What is required » What is the count of lines in the records that include "SKINFOOD"? Reply with that number alone.

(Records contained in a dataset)
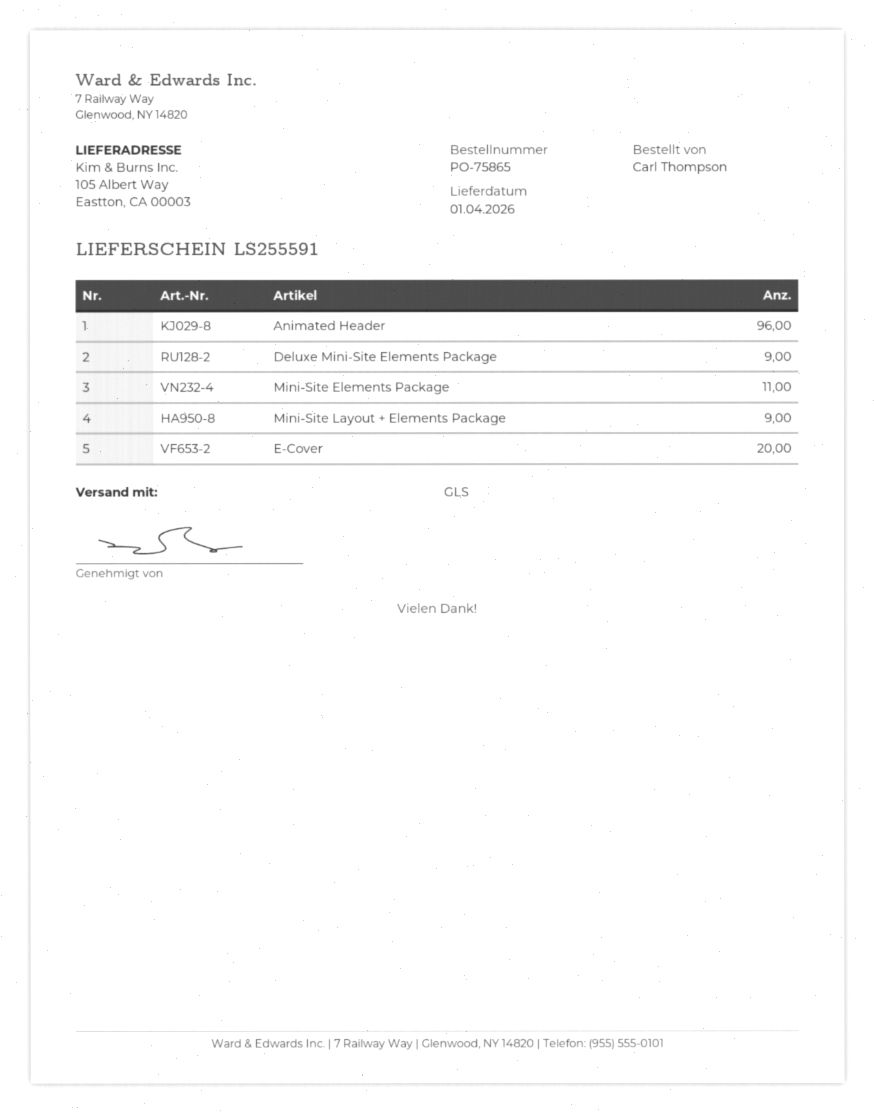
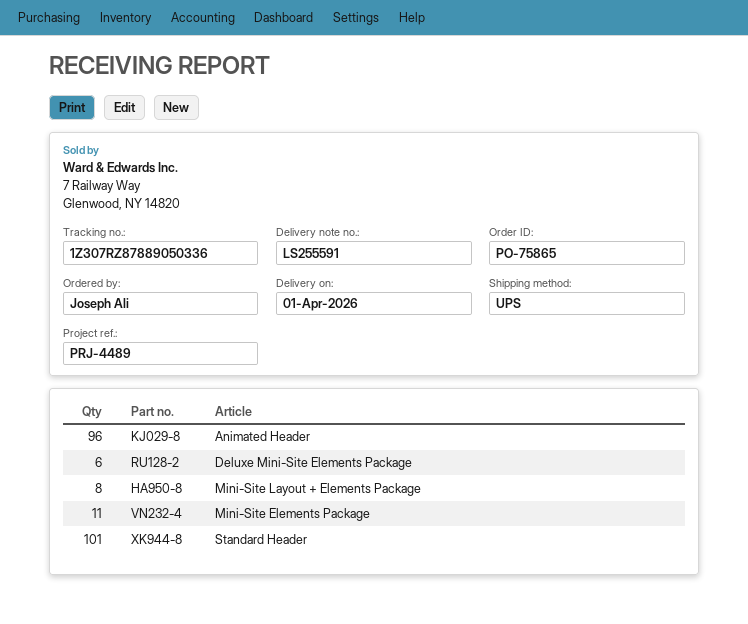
ordered by: Carl Thompson -> Joseph Ali
shipping method: GLS -> UPS
Deluxe Mini-Site Elements Package: 9 -> 6
Mini-Site Layout + Elements Package: 9 -> 8
E-Cover: 20 -> none
Standard Header: none -> 101

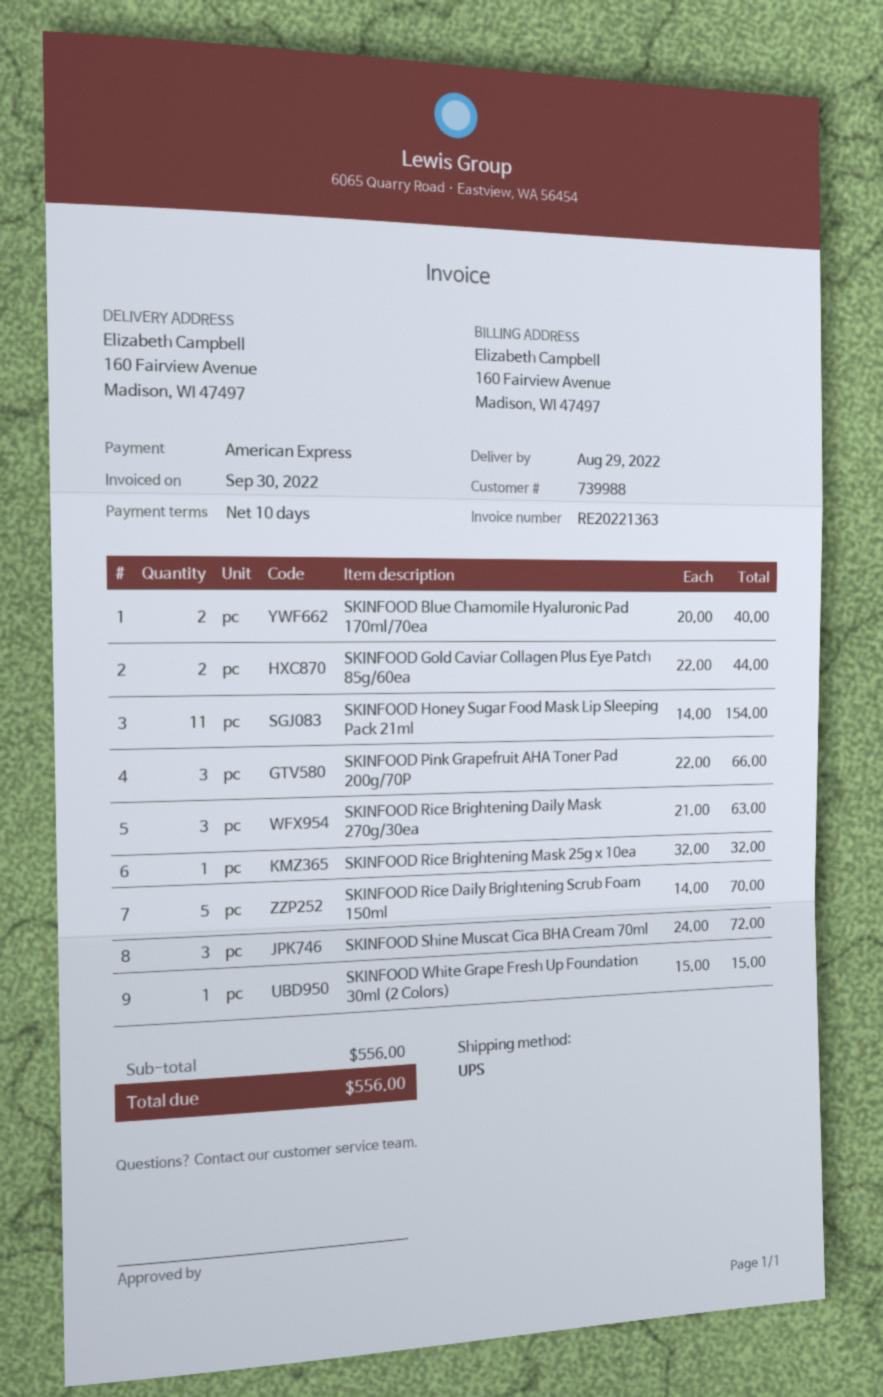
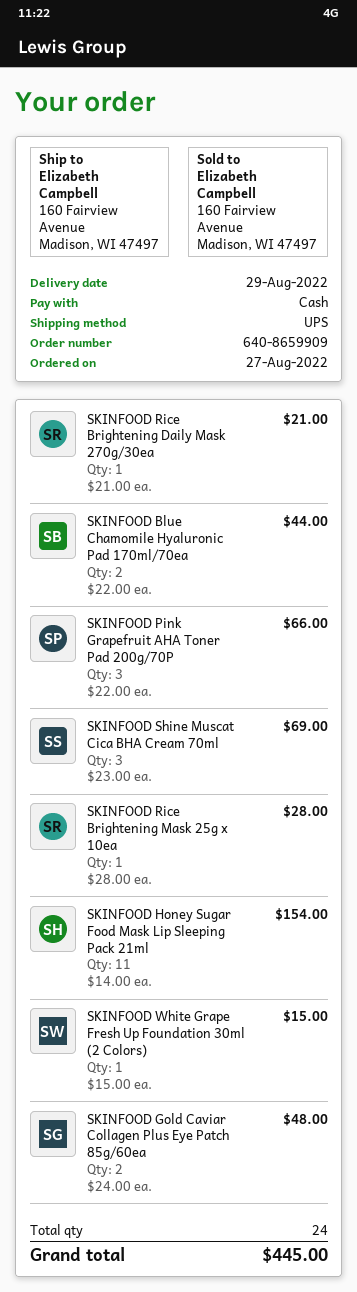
payment method: American Express -> cash
SKINFOOD Blue Chamomile Hyaluronic Pad 170ml/70ea: 2 x 20.00 = 40.00 -> 2 x 22.00 = 44.00
SKINFOOD Gold Caviar Collagen Plus Eye Patch 85g/60ea: 2 x 22.00 = 44.00 -> 2 x 24.00 = 48.00
SKINFOOD Rice Brightening Daily Mask 270g/30ea: 3 x 21.00 = 63.00 -> 1 x 21.00 = 21.00
SKINFOOD Rice Brightening Mask 25g x 10ea: 1 x 32.00 = 32.00 -> 1 x 28.00 = 28.00
SKINFOOD Rice Daily Brightening Scrub Foam 150ml: 5 x 14.00 = 70.00 -> none
SKINFOOD Shine Muscat Cica BHA Cream 70ml: 3 x 24.00 = 72.00 -> 3 x 23.00 = 69.00
total: 556.00 -> 445.00

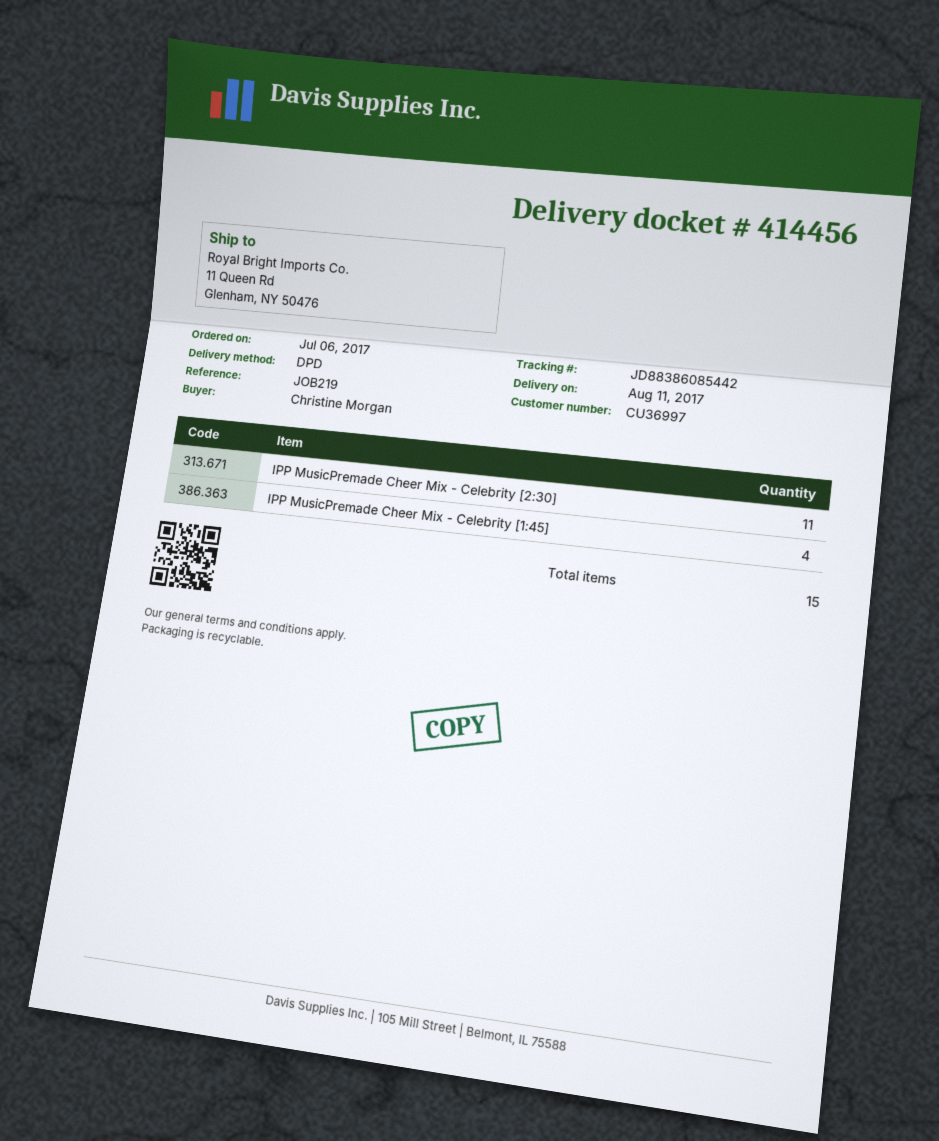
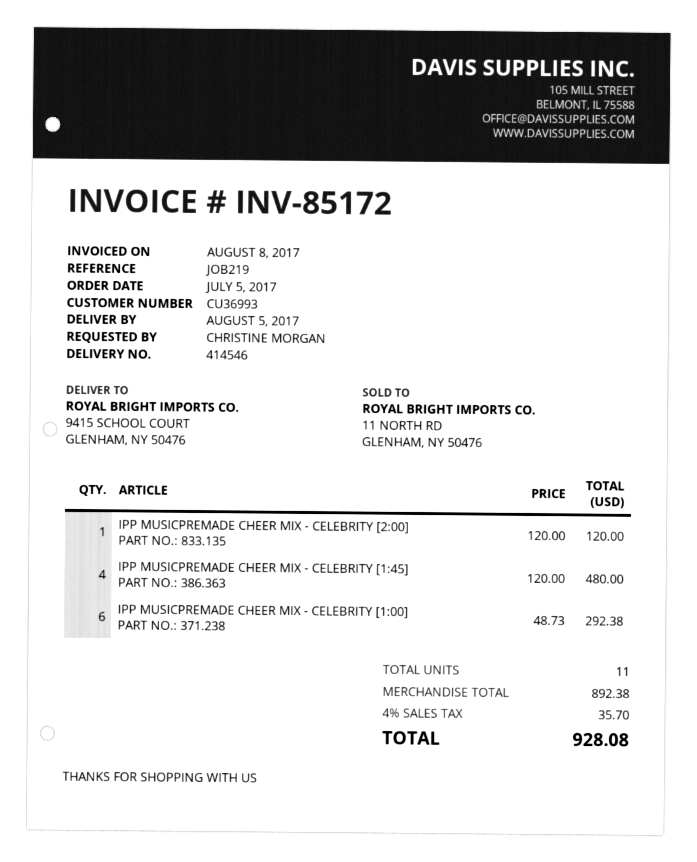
order date: 2017-07-06 -> 2017-07-05
delivery note number: 414456 -> 414546
delivery date: 2017-08-11 -> 2017-08-05
customer number: CU36997 -> CU36993
ship to: 11 Queen Rd, Glenham, NY 50476 -> 9415 SCHOOL COURT, GLENHAM, NY 50476
IPP MusicPremade Cheer Mix - Celebrity [2:30]: 11 -> none
IPP MUSICPREMADE CHEER MIX - CELEBRITY [2:00]: none -> 1
IPP MUSICPREMADE CHEER MIX - CELEBRITY [1:00]: none -> 6
total quantity: 15 -> 11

Problem solution » 6